Öcalan'ın bahsettiği ikinci ittifak ise İdris-i Bitlisi ile Yavuz arasındaki yine "korumayı" içeren bir antlaşmadır. Doğrudan doğruya dini ve mezhebi güdülerle ortaya çıkmıştır. Ortada yine iki eşit güç, iki bağımsız devlet yoktur. Bir takım Kürt Beyleri'nin vekili İdris-i Bitlisi ile Yavuz arasında yapılan bir nevi yarı teslim antlaşmasının sonucudur. Yavuz, bu antlaşmadan önce 40 bin ile 70 bin arasında Kürt Kızılbaş insanını sırf "Şah İsmail"e yardım edebilirler şüphesi ile kılıçtan geçirmiştir. Eğer İran Şahı hata yapıp Sun'i Kürt Beyleri'nden 11'ini savaştan önce tutuklayıp yerlerine Şii Fars Beyleri'ni göreve getirmeseydi, İdris'in bu hezeyanı da gerçekleşmezdi.. Velhasıl bu himaye antlaşması Türkler'in Anadolu'ya ve daha sonra da Kürdistan'a rahatça yerleşmelerine, yani bugünkü köleliğimize yol açacaktı..

"Üçüncü İttifak" ise diğerlerinden daha uğursuz bir şeydi.
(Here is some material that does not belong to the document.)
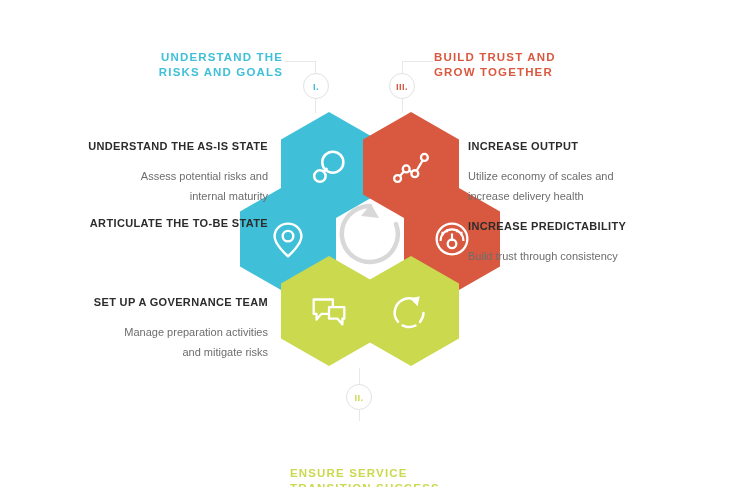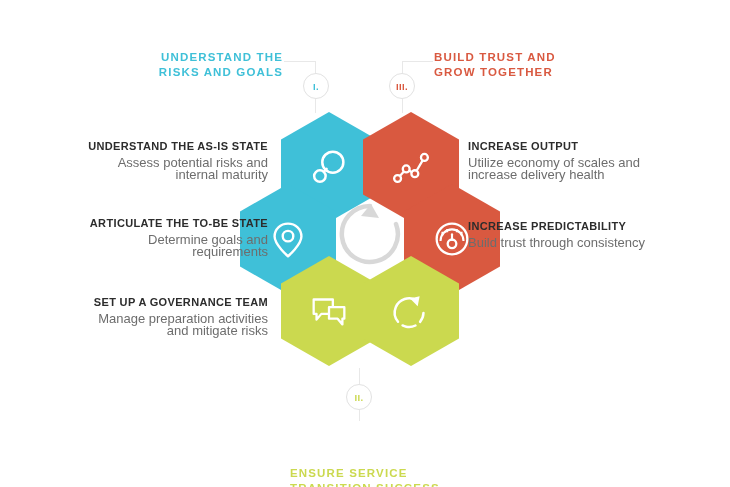"Assess potential risks and" .item .d { font-size: 13px -> 11px; line-height: 12px -> 20px; margin-top: 3px -> 12px }
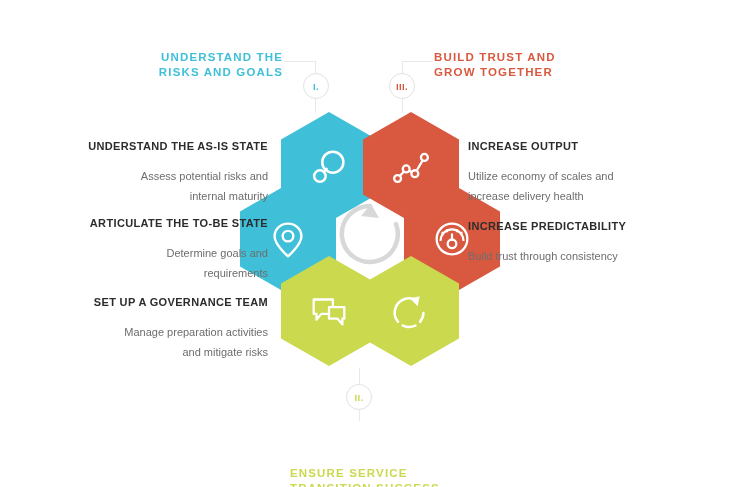"Determine goals and" div.d { html: <div>Determine goals and requirements</div> -> none }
Mustafa Kemal, 1919'da Kürdistan'a geldiğinde, Orada iki kongre toplamaya karar verir. Bu Kongreler'e yağcılıktan hoşlanan şeyh ve ağalar davet edilir. Bunlara birer mektup yazan Mustafa Kemal, "ellerinizden bu ederim (öperim) efendim.." diye biten ibareler koyuldukça yağlanmış Kürt Ağa ve Şeyhleri (geniş kesimi bunun dışında tutuyorum) tel tel oluyor ve bir Osmanlı Paşası'nın ellerini öpmesinin karşılığı olarak kongreye katılma yarışına giriyorlardı. Kürtler'in örgütlü güçleri, mesela Kürt Teali Cemiyeti "her nedense" kongreye davet edilmiyeceklerdi.. Kemal, "köprüyü geçinceye kadar ayıya dayı" diyordu.

1923'te her şey bittiğinde Kemal'in emriyle bu mektupların tümü toplandı ve yakıldı. Yani belgeleri yakanlar Öcalan'ın iddiasının aksine, Kemal'in kendisi idi.. Kemal, Kürtler'in hükmi şahsiyet sahibi hiç bir gücü ile görüşmedi, onlarla hiç bir nizami antlaşma yapmadı.. Bu mudur ittifak? Bu mudur o göklere sığdırılmayan Kemalizm? Hayır! Ortada hiç bir tarihte imzalanmış bir ittifak yoktur. Hayır! Birlikte kurulmuş olan bir cumhuriyet yoktur.. Hayır! Kemalizm'de hiç bir keramet olmadığı gibi, Kürt için katliamdan başka bir şeyi de ifade etmez. 1924'ten ve hatta 1919 Koçgiri'den tutun 1938'e kadar tolu katliamlar tarihidir kemalizm..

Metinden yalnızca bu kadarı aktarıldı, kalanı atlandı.